Nos dirigíamos al Matadero Franklin, para algunos del grupo un destino poco atractivo, el idealismo tomaba fuerza en ellos y de frentón  generaba repulsión la posibilidad de permanecer con el resto de sus compañeros, tomando distancia y apartándose  del atravieso.

Me parecía familiar el nombre del matadero franklin, pero nunca había ido, me imaginaba nuevamente algo muy distinto de lo que era, no conocía sus límites ni menos la idea propia del lugar, por eso me seguía intrigando su descubrir.

Un peculiar olor nos indicaba ya que bordeábamos el matadero, para algunos un aroma insoportable al punto de taparse la nariz. Nos adentramos, pero al parecer  ya muchos nos queríamos ir, andábamos uno  pegado al otro, daba la sensación de que nadie le parecía atractivo el atravieso del matadero y solo esperábamos que los profes nos guiaran ya!  Encontramos personajes que nos pudiesen brindar  más información y de pronto sin darnos cuenta que estábamos tapando el pasillo de la galería un trabajador nos pedía permiso mientras cargaba en su espalda la mitad de una vaca sin piel y muerta pero… era tan evidente la forma del animal que ya comenzaba a entender porque algunos compañeros no quisieron acompañarnos.  Los murmullos sobre de la matanza animal y del consumo de la carne, mientras conversaban con nosotros ciertos personajes históricos del matadero, eran la tónica de nuestro andar pero ahora que lo pienso un poco más, la permanencia de este mercado a través del tiempo y su traspaso de generación en generación es un claro ejemplo de la capacidad de adaptabilidad por costumbre cultural de las personas, nos contaba que existía una hermandad entre ellos y que su capacidad de organización entre sus trabajadores han forjado el cimiento en roca de este comercio, enfrentando diversas variables, de tiempo, de reubicación, de leyes e incluso de catástrofes como incendios.

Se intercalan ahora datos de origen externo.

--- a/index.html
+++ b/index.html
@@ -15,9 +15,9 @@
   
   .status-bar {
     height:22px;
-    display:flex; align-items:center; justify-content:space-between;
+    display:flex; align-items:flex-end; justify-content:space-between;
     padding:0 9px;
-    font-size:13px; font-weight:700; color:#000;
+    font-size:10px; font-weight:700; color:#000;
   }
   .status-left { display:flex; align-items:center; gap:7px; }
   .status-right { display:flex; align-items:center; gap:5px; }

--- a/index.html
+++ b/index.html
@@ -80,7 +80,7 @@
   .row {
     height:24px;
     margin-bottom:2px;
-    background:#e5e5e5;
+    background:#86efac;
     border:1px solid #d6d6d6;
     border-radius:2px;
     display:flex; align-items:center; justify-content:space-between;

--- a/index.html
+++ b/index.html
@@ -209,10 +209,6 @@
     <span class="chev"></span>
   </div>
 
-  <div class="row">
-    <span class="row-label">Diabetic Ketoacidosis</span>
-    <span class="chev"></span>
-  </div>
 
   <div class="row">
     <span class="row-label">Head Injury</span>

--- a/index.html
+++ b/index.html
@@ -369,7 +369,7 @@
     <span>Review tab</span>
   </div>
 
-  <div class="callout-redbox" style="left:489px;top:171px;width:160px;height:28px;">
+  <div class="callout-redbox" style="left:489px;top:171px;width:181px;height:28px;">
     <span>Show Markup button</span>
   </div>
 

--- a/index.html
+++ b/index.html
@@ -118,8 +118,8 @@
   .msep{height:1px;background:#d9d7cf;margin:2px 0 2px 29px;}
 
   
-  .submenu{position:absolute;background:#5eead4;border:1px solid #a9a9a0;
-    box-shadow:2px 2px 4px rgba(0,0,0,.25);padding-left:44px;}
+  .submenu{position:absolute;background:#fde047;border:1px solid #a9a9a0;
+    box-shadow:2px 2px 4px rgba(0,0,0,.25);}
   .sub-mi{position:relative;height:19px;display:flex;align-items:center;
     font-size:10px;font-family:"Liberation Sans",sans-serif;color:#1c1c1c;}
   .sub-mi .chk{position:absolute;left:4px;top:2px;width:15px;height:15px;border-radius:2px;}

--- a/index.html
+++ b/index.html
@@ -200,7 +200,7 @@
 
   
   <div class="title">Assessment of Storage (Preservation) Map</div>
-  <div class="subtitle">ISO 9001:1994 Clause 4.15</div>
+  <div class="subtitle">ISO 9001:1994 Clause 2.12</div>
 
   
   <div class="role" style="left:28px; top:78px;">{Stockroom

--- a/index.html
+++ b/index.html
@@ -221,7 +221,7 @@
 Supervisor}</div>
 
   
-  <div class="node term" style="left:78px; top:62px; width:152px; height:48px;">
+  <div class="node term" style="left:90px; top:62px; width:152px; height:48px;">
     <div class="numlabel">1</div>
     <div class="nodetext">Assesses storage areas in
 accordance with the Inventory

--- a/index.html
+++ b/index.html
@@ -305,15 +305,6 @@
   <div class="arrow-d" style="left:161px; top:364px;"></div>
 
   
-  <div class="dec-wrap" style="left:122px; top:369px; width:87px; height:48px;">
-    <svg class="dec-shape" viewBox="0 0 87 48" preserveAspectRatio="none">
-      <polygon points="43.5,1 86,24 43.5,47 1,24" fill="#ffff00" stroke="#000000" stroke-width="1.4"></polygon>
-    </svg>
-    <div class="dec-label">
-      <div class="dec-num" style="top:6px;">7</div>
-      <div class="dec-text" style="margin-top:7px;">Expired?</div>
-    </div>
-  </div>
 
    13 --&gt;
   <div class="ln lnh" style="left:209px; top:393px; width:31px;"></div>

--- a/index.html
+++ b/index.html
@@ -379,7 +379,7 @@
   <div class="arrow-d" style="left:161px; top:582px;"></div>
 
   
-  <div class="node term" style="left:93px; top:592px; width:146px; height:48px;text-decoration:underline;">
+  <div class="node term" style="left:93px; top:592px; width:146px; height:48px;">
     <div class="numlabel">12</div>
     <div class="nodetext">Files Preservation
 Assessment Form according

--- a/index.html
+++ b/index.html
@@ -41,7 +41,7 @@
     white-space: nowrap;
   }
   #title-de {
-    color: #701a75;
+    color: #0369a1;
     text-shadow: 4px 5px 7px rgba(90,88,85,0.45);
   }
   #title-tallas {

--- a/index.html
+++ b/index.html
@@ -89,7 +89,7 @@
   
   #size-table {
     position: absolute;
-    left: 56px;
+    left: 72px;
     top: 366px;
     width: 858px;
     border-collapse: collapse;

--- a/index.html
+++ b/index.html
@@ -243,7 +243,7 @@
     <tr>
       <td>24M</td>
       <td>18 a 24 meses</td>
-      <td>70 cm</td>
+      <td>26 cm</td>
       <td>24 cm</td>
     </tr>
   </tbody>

Nos dirigieron a una sala tipo cede del matadero donde conservaban y exponían una cantidad de fotos que reflejaban las recién nombradas variables. Se escuchaba un aullido cercano y no falto la mala broma de que se estaban cocinando a un perro, es que el lugar lo ameritaba.
Nos fuimos de ahí  y nos juntamos con los compañeros que no quisieron entrar y comenzamos a caminar hacia San Diego atravesando todo el comercio persa del sector, si querer nos fuimos segregando ya que las ofertas parece que estaban muy rentables jajá, luego nos dirigimos por dato de la profe a la Comunidad Andalucía que eran un conjunto de viviendas progresivas y sociales muy interesante de estudiar y por supuesto de recorrer y visitar.